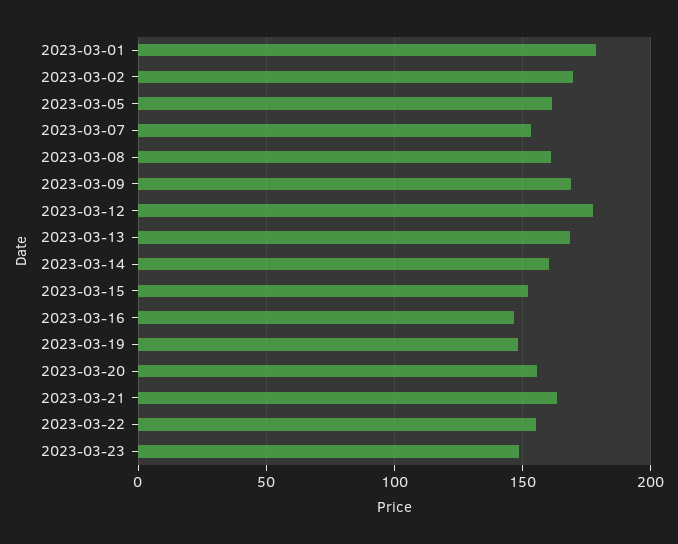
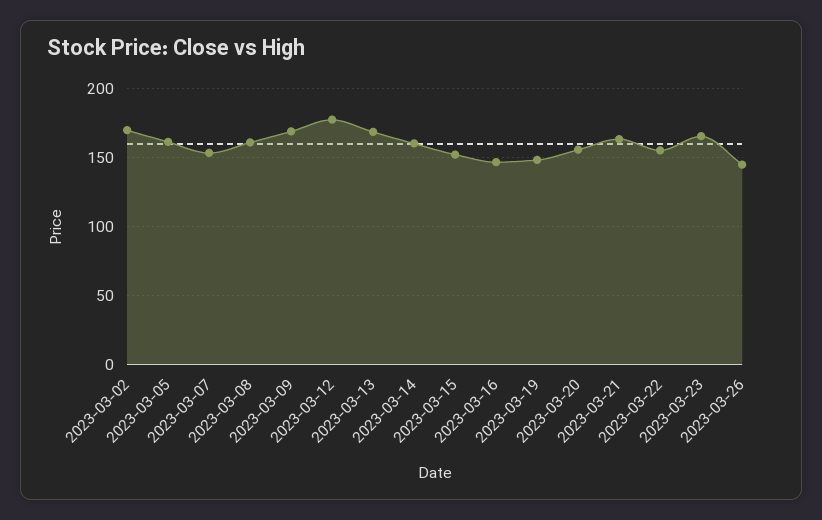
2023-03-01: 180 -> none
2023-03-23: 150 -> 165
2023-03-26: none -> 145

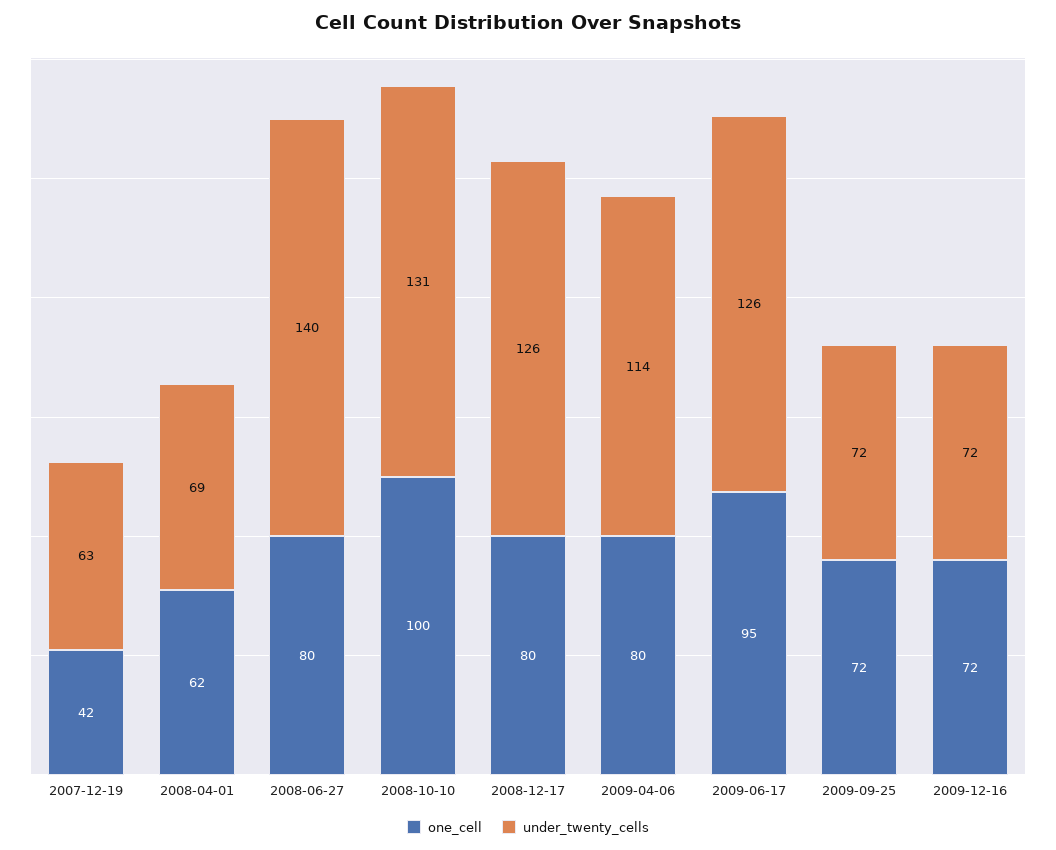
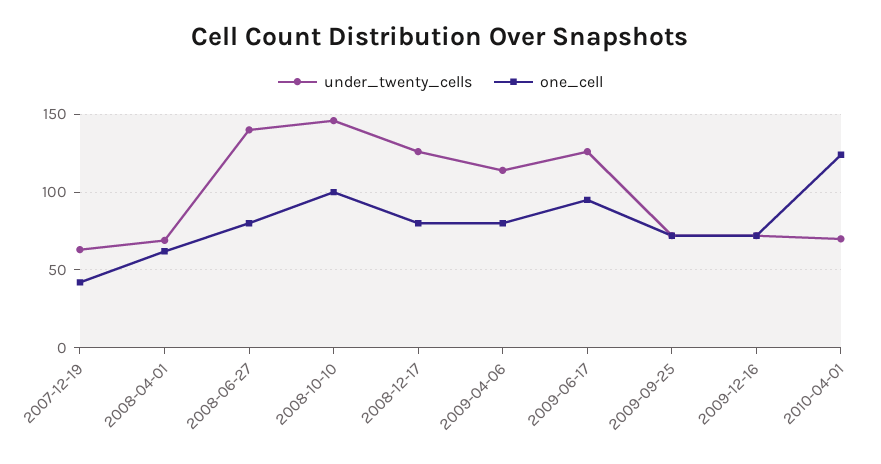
under_twenty_cells, 2008-10-10: 131 -> 145
under_twenty_cells, 2010-04-01: none -> 70
one_cell, 2010-04-01: none -> 125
-------
## Try it:
Using the records above, reproduce exactly the lines from the line containing "2023-03-26: none -> 145" through the last line, with both ends kept and no pictures.

## Solved exercise:
2023-03-26: none -> 145

under_twenty_cells, 2008-10-10: 131 -> 145
under_twenty_cells, 2010-04-01: none -> 70
one_cell, 2010-04-01: none -> 125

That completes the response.